This repository contains an implementation of the paper "Gradient Routing: Masking Gradients to Localize Computation in Neural Networks". The code specifically replicates the MNIST autoencoder experiments described in Section 4.1 of the paper. Some training details differ, but this should give a solid start for building on the experiments in the paper.

Repository Status: The respository is currently being updated with more experiments and replications. The plan is to eventually use this respository as starter code for research projects related to gradient routing for UChicago's AI safety club. Pull requests are welcome!

Overview

Gradient routing is a training method that isolates capabilities to specific regions of a neural network by setting gradients to zero in certain regions of the network during backpropagation. The forces the model to not learn certain data in specific parts of the network. The implementation in this repository demonstrates how gradient routing can split MNIST digit representations into distinct halves of an autoencoder's 32 dimension latent space.

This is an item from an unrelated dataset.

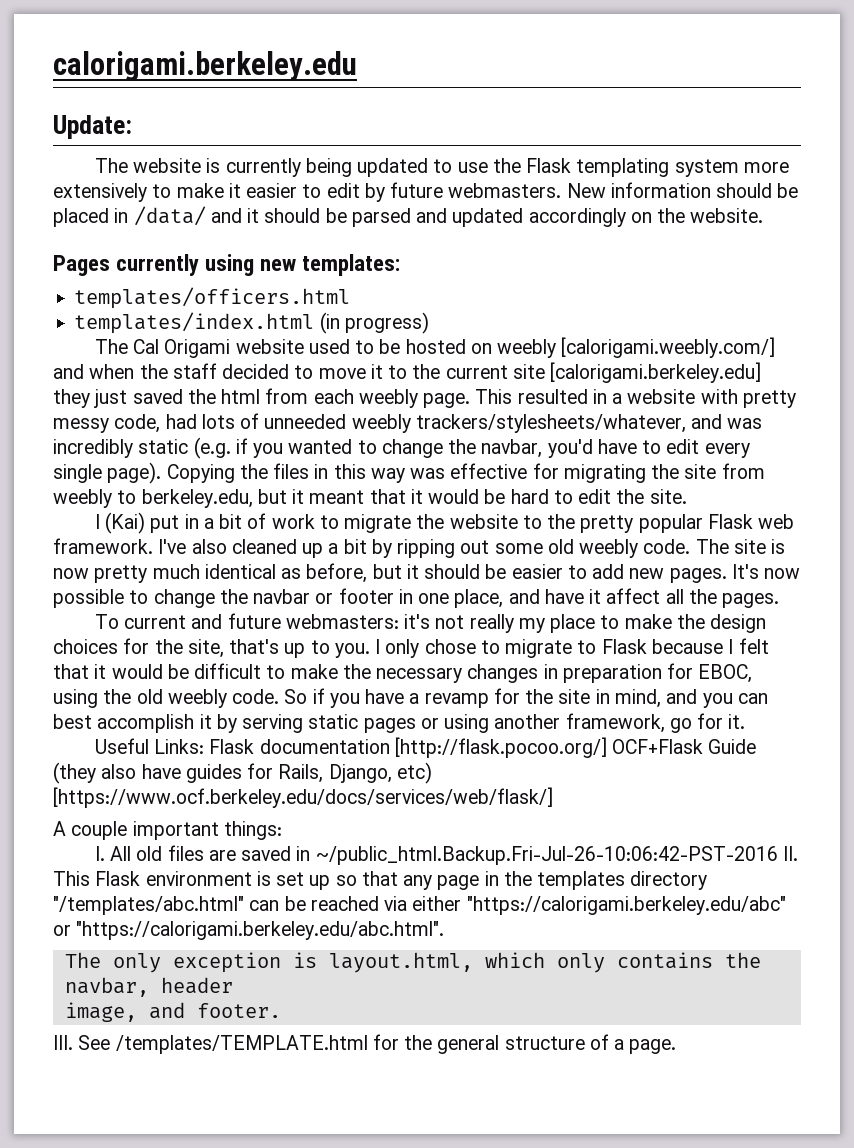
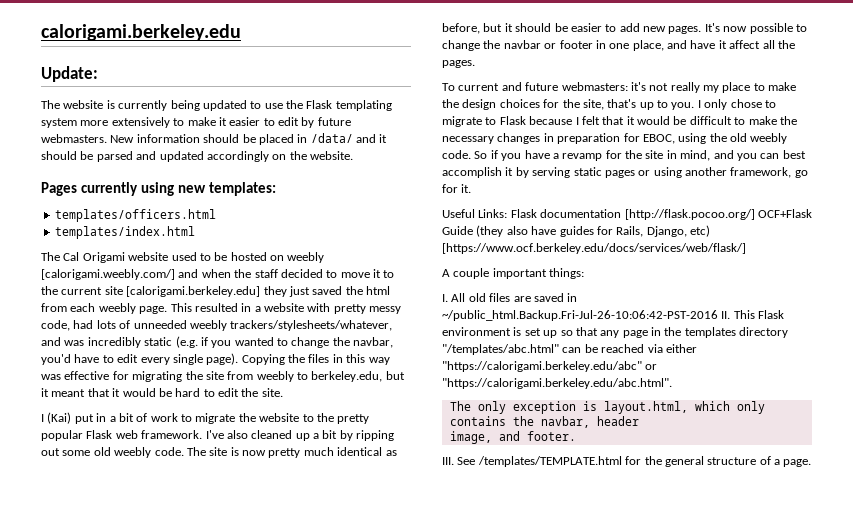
[319,312,429,334] (in progress) -> (195, 232) none

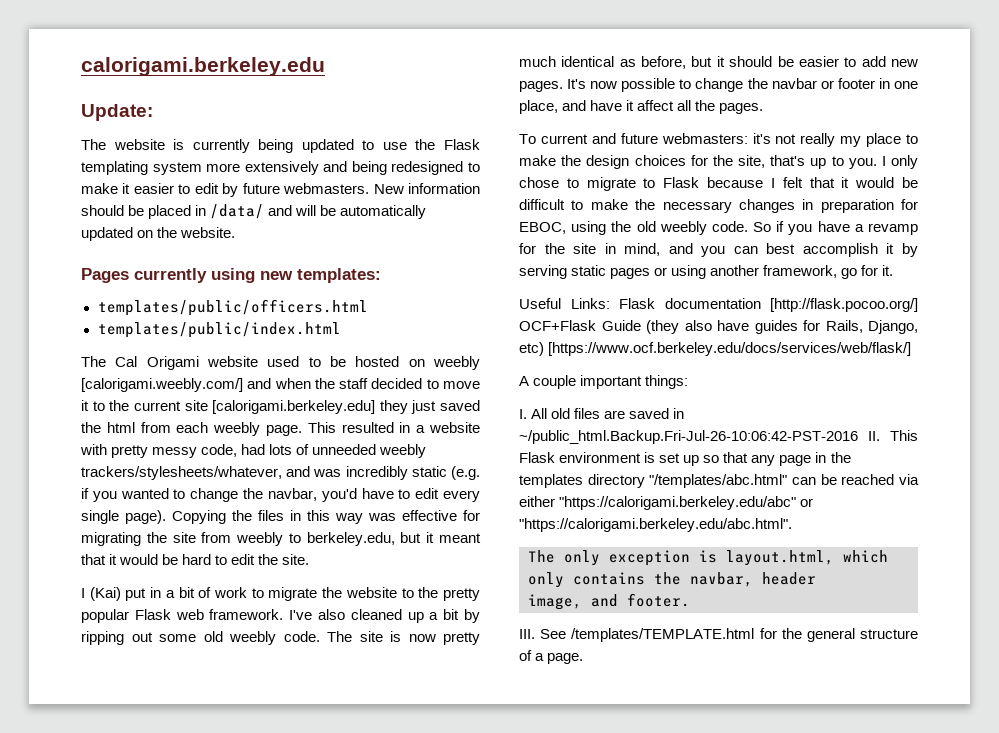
(170, 122) none -> [323,161,464,175] and being redesigned
[379,134,388,143] [41,151,269,162] it should be parsed and updated accordingly -> [295,205,427,219] [81,227,133,241] will be automatically updated
[54,209,216,222] [54,226,195,239] templates/officers.html // templates/index.html -> [97,299,368,316] [97,322,341,338] templates/public/officers.html // templates/public/index.html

If we train a encoder/decoder architechure on the MNIST handwritten digit dataset, we can route gradients to localize representations of digits 0-4 in the bottom half of the latent space and digits 5-9 in the top. We can confirm that this works by training decoders with only access to one half of the latent space. The image below shows original images (from the validation set) on the top and images generated from a decoder with only access to the top half of the latent space on the bottom. As you can see, performance is reasonable for these digits.

top_cert_high_digits

Above, the images generated by the decoder (bottom row) look fairly similar to the original data (top row). However, when you test this decoder on digits 0-4 (from the validation set) the performance is much worse. This is because we routed gradients that learn from these digits away from the top half of the latent space:

top_cert_low_digits

You can see a similar effect when you train a decoder on only the bottom half of the encoding:

bottom_cert_low_digits

bottom_cert_high_digits

Overall, this shows that we have sucessfully isolated representations of certain features to one side of the latent space with representations of other features to the other. This can be shown more robustly through comparing measurements of MAE losses for both the top and bottom decoder on each digit in the validation set:

Training

The process to train the encoder/decoders should be almost the same as outlined in the original paper. Correlation loss is described in the appendix of the paper but is not included in the repository. Note that I also measure an L1 loss for the output of the decoder (as described in the original paper). In the paper, the authors train for 200 epochs while I trained for 400 epochs to get the results shown above. I will note that returns after epoch 200 are minimal.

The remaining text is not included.